Pour agrémenter cette lecture – ce qui suppose qu'on ose lire Lacan, seul moyen un peu sérieux de pouvoir en dire quelque chose -, on goûtera également avec délectation Je parle aux murs, petit volume du Seuil où Jacques-Alain Miller a regroupé trois séances du séminaire parallèle « Le savoir du psychanalyste », que Lacan effectua la même année dans les murs de la chapelle de l'hôpital Sainte Anne. Enjoué et déroutant, il s'adresse aux jeunes internes en psychiatrie pour leur parler du savoir et de l'ignorance.
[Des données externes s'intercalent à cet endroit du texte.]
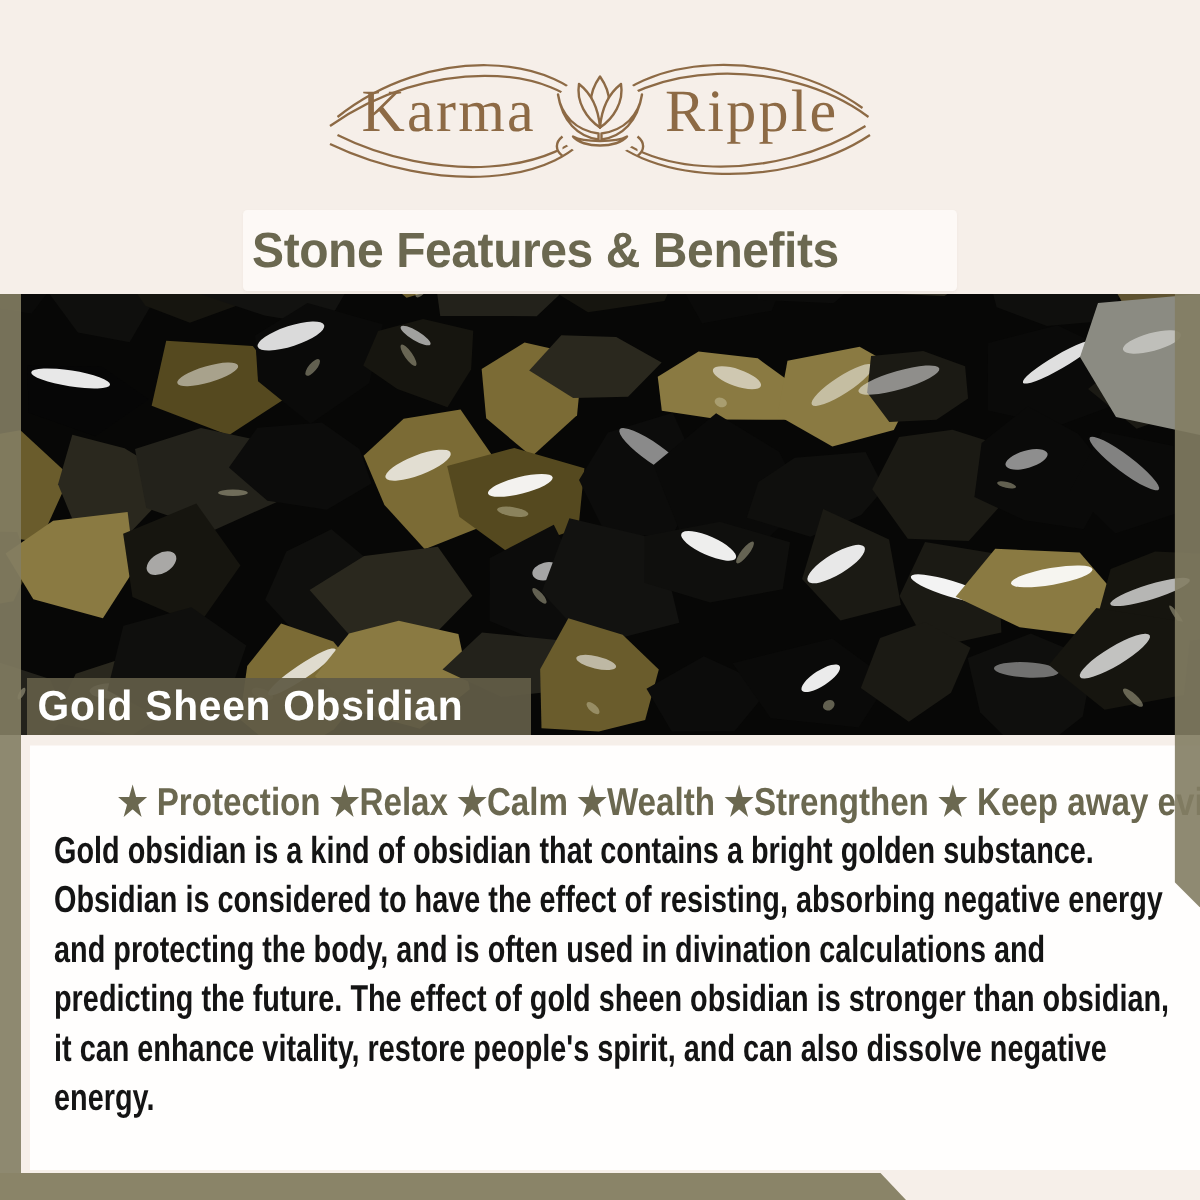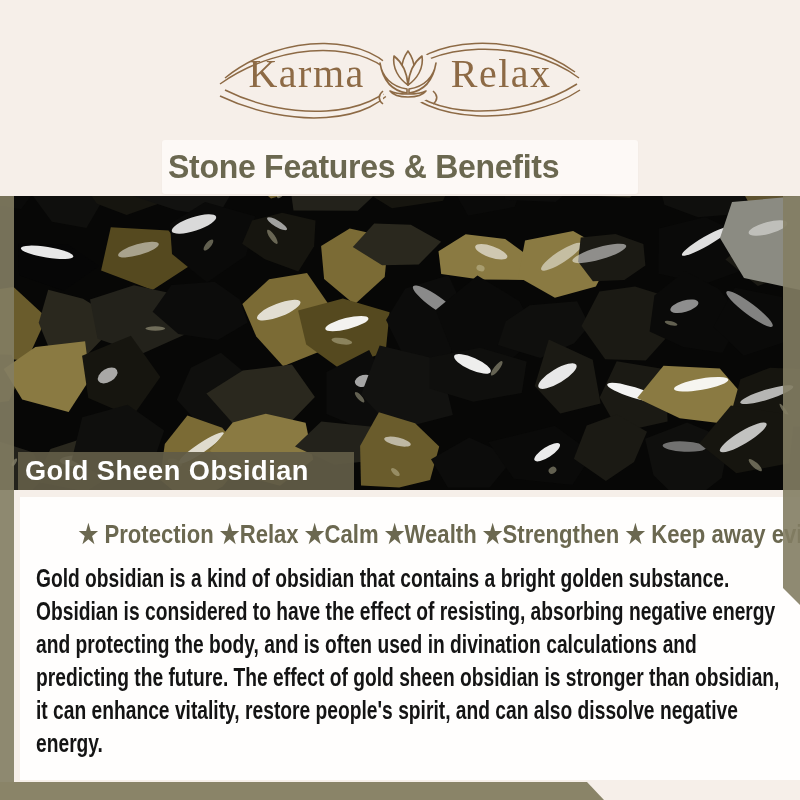"Relax" span.brand-word { text: Relax -> Ripple }
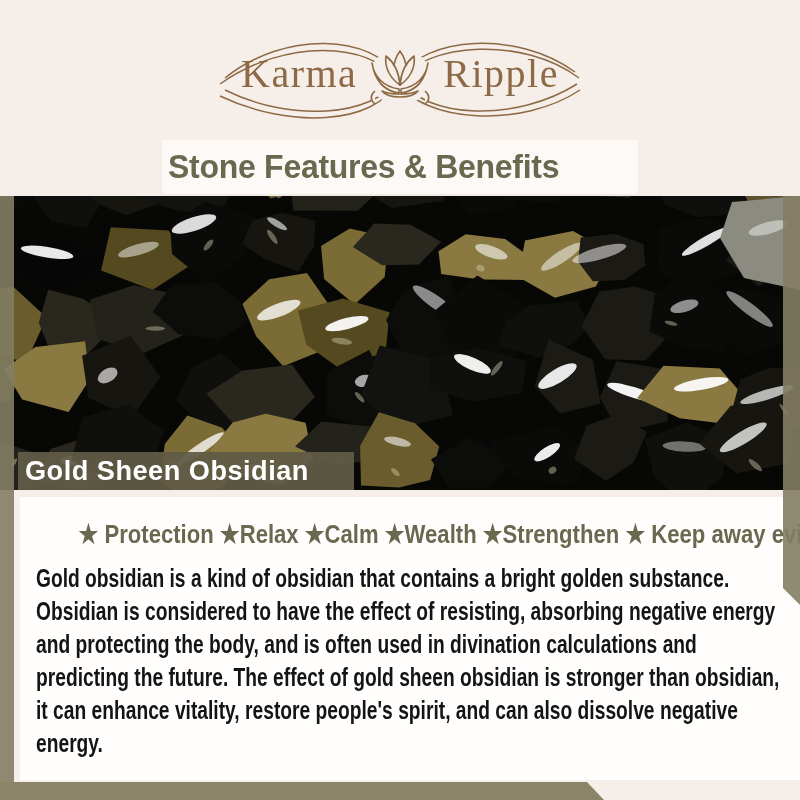"Gold obsidian is a kind" .description { margin-top: 13px -> 2px }
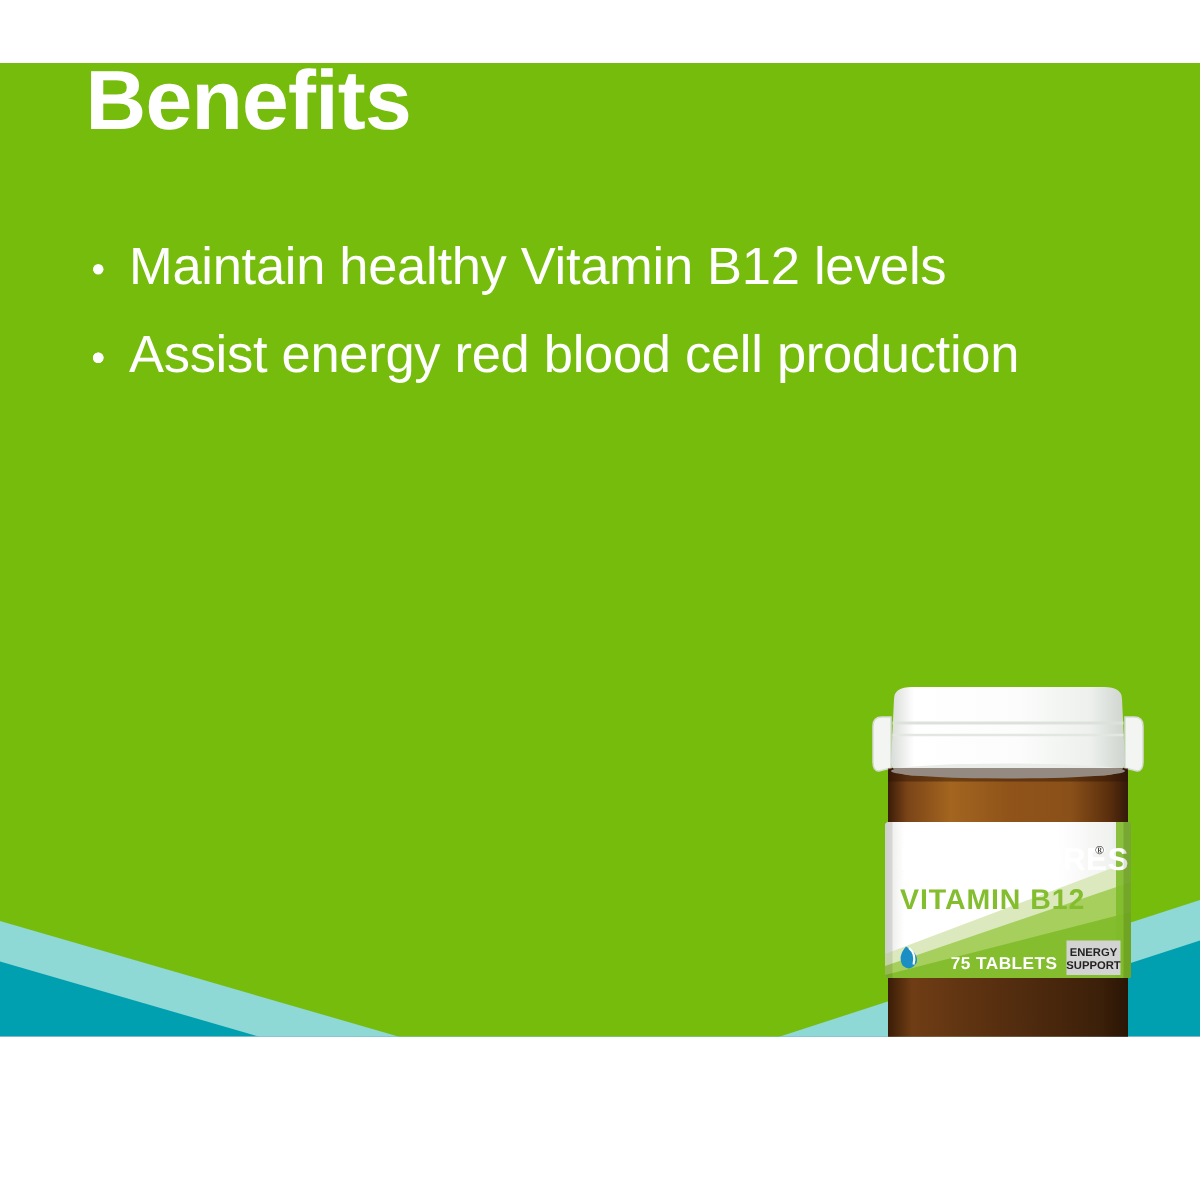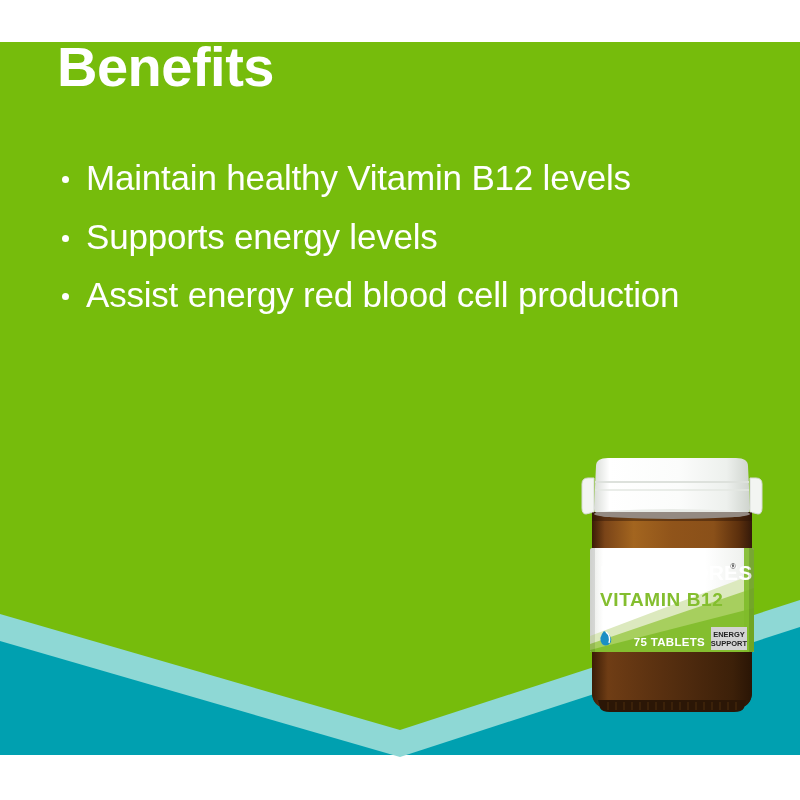"Benefits" #banner { height: 800px -> 691px }
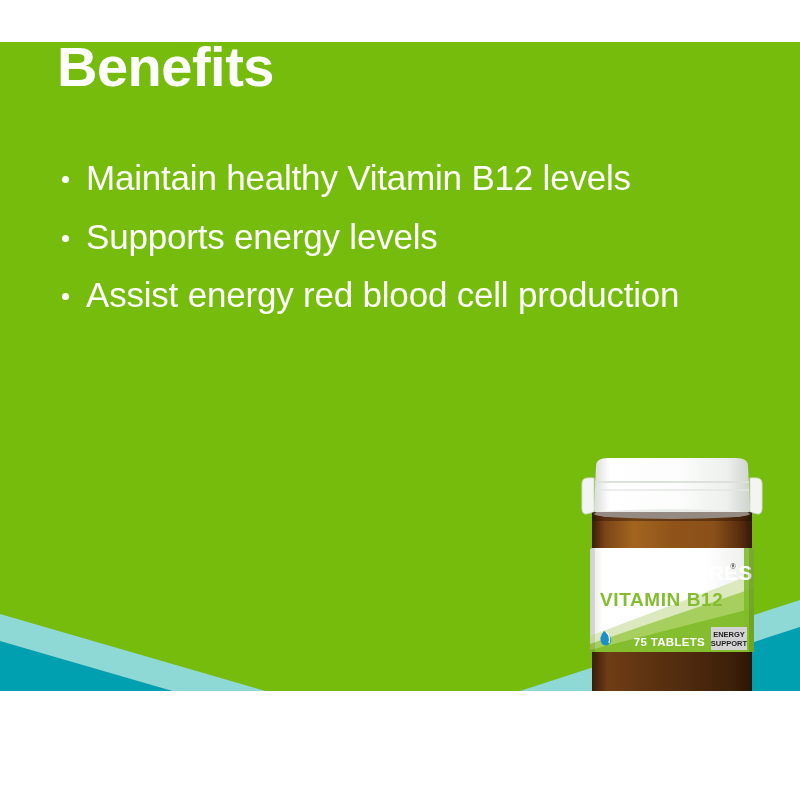"Supports energy levels" span { html: <span>Supports energy levels</span> -> none }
Autre événement. Depuis trois décennies, Jacques-Alain Miller n'a quasiment rien dit sur l'homme Lacan, tout attaché à en établir l'œuvre et à en expliquer les arcanes dans son cours. Les concepts et non la personne. Transmettre ses mathèmes, s'en servir, et non les détails du bonhomme. Jusqu'en ce mois d'août 2011 où il annonce ceci : « Jacques-Alain, tout et n'importe quoi a été dit sur la personne de Lacan. Tu as été sans réagir pendant trente ans, pourquoi réagir maintenant ? – Parce que, dit l'ecclésiaste, “il y a un temps pour toute chose. Il y a un temps pour se taire, et il y a un temps pour parler.” De mon point de vue, toutes les anecdotes sur Lacan sont vraies, même celles qui sont fausses. Que chacun parle de lui comme il l'entend, c'est très bien. La seule différence, c'est que, maintenant, au lieu de la boucler, moi aussi je parle. Et ce n'est qu'un début ! Je commence un feuilleton ! » Ainsi débute sa Vie de Lacan. Refusant le poids de servilité propre à tout biographe, comme pouvait l'évoquer Lacan, l'auteur s'inspire d'un Plutarque et du style antique de ses Vies parallèles.

L'enjeu : transmettre ce qu'a été l'éthique de sa vie, la force de son désir pour ce qui l'a animé jusqu'au bout. Le résultat : une écriture flamboyante où l'on découvre comment Lacan s'adressait à un garçon de café, ce qui faisait sa révolte, pourquoi il roulait si vite en voiture, son rapport au passé, aux jeunes, à la Résistance, l'objet qu'il gardait toujours dans la poche de sa veste… L'effet : garanti. Ce qui fait passer au final, ni plus ni moins, qu'un style de vie. Celui d'une exception.

A l'heure où les discours du management, du chiffrage généralisé de l'existence, du scientisme du tout-cerveau, dictent ce que doit être l'humain, voilà des textes qui tombent à point nommée pour aiguiser notre boussole. Pour notre présent… et l'avenir.